Work required —
Copy every entry exactly, but skip the pictures.

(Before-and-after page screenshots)

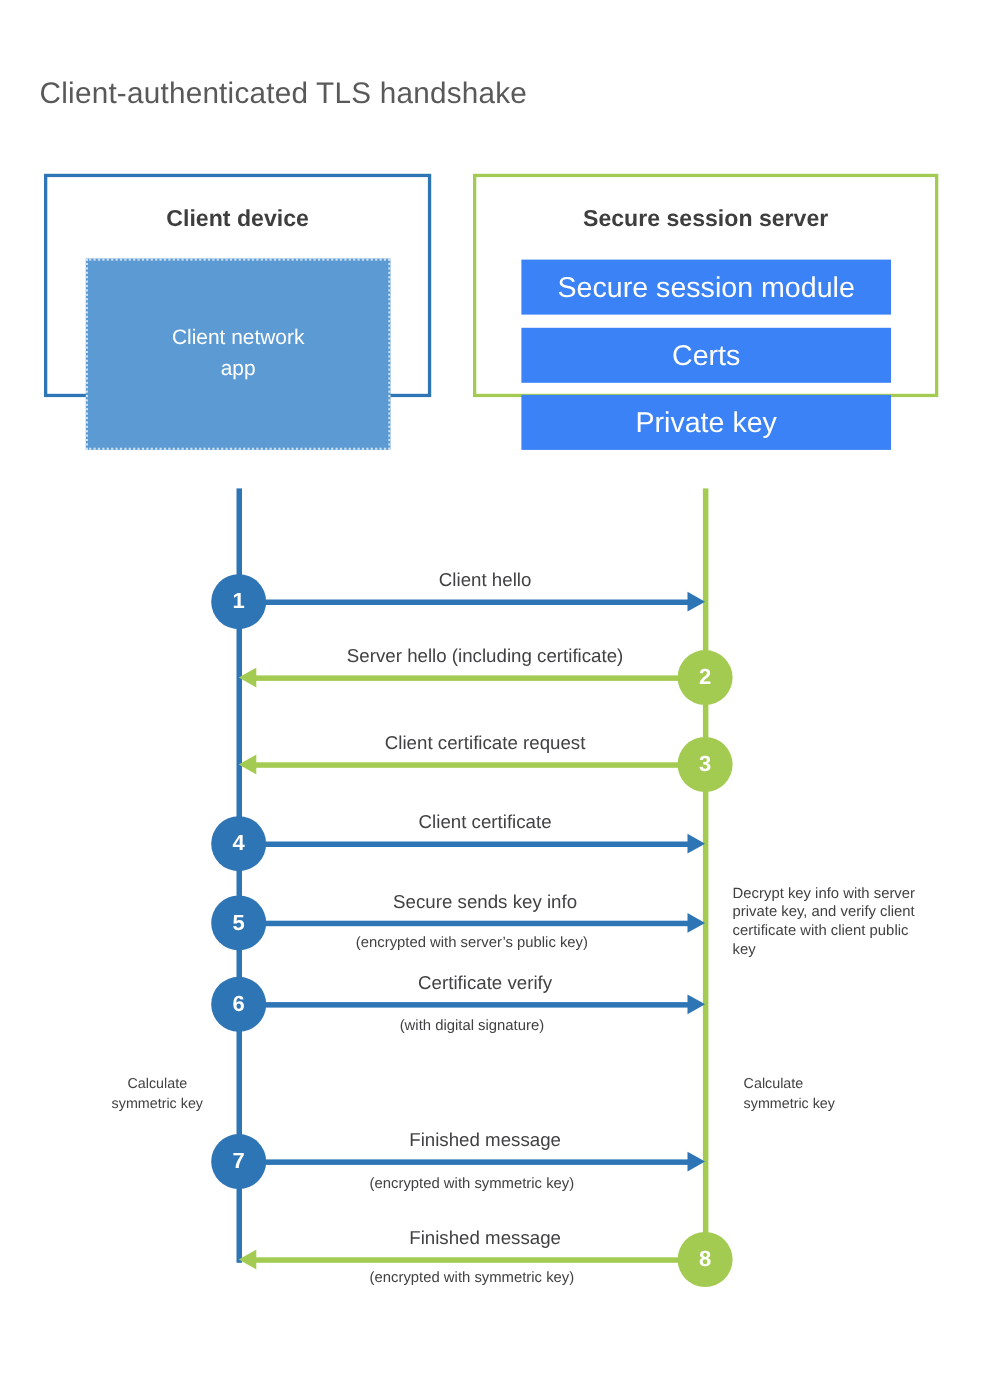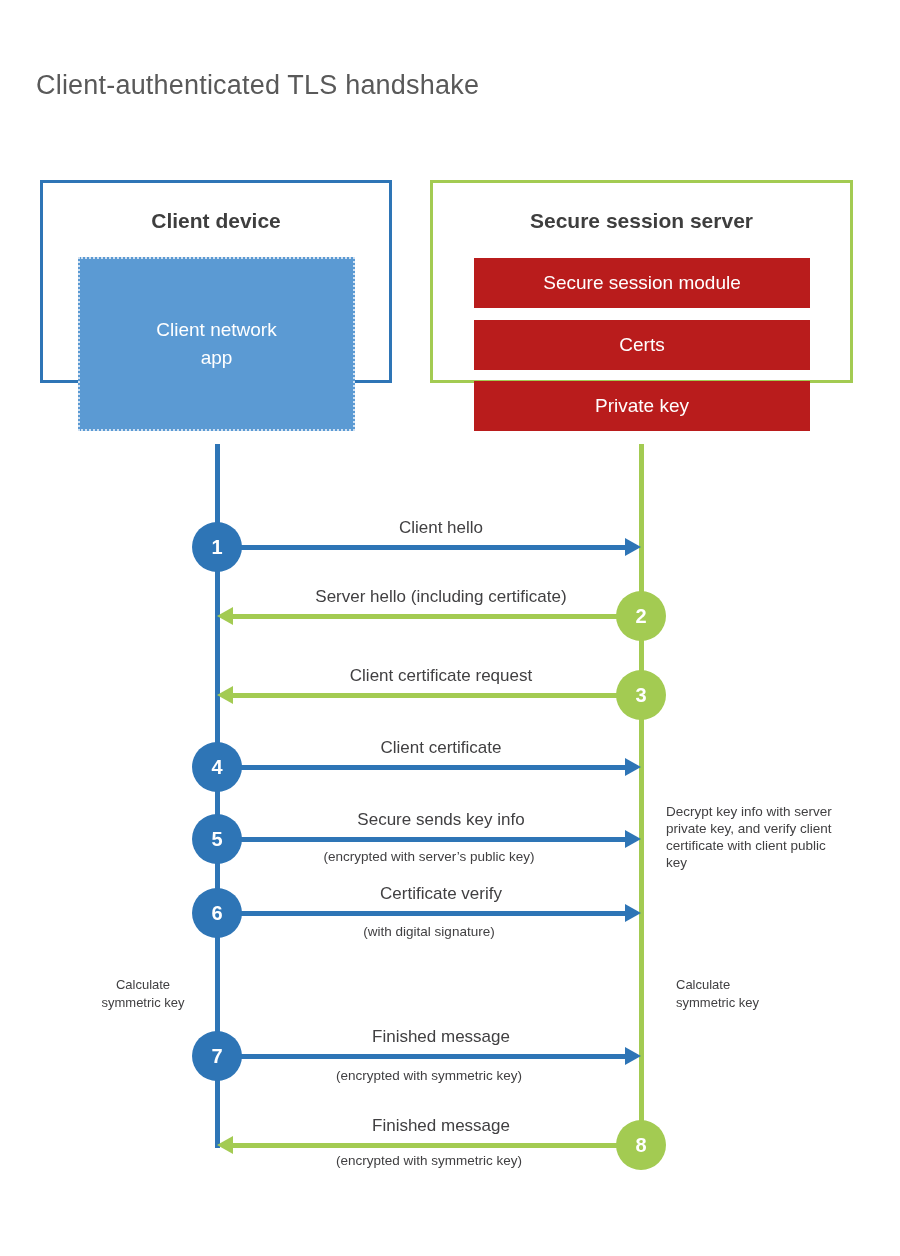--- a/index.html
+++ b/index.html
@@ -21,21 +21,21 @@
     top: 30px;
     font-size: 27px;
     font-weight: 300;
     color: #595959;
     letter-spacing: 0.2px;
   }
 
   
   .box {
     position: absolute;
-    top: 140px;
+    top: 118px;
     height: 203px;
     background: #ffffff;
   }
   .client-box  { left: 40px;  width: 352px; border: 3px solid #2e75b6; }
   .server-box  { left: 430px; width: 423px; border: 3px solid #a3cb52; }
 
   .box-title {
     position: absolute;
     left: 0; right: 0;
     top: 26px;
@@ -64,23 +64,23 @@
     color: #ffffff;
     font-size: 19px;
     line-height: 28px;
   }
 
   .server-bar {
     position: absolute;
     left: 41px;
     width: 336px;
     height: 50px;
-    background: #b91c1c;
+    background: #3b82f6;
     color: #ffffff;
-    font-size: 19px;
+    font-size: 26px;
     display: flex;
     align-items: center;
     justify-content: center;
   }
   .bar-0 { top: 75px; }
   .bar-1 { top: 137px; }
   .bar-2 { top: 198px; }
 
   
   .vline { position: absolute; width: 5px; z-index: 1; }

Task result —
--- a/index.html
+++ b/index.html
@@ -21,21 +21,21 @@
     top: 30px;
     font-size: 27px;
     font-weight: 300;
     color: #595959;
     letter-spacing: 0.2px;
   }
 
   
   .box {
     position: absolute;
-    top: 140px;
+    top: 118px;
     height: 203px;
     background: #ffffff;
   }
   .client-box  { left: 40px;  width: 352px; border: 3px solid #2e75b6; }
   .server-box  { left: 430px; width: 423px; border: 3px solid #a3cb52; }
 
   .box-title {
     position: absolute;
     left: 0; right: 0;
     top: 26px;
@@ -64,23 +64,23 @@
     color: #ffffff;
     font-size: 19px;
     line-height: 28px;
   }
 
   .server-bar {
     position: absolute;
     left: 41px;
     width: 336px;
     height: 50px;
-    background: #b91c1c;
+    background: #3b82f6;
     color: #ffffff;
-    font-size: 19px;
+    font-size: 26px;
     display: flex;
     align-items: center;
     justify-content: center;
   }
   .bar-0 { top: 75px; }
   .bar-1 { top: 137px; }
   .bar-2 { top: 198px; }
 
   
   .vline { position: absolute; width: 5px; z-index: 1; }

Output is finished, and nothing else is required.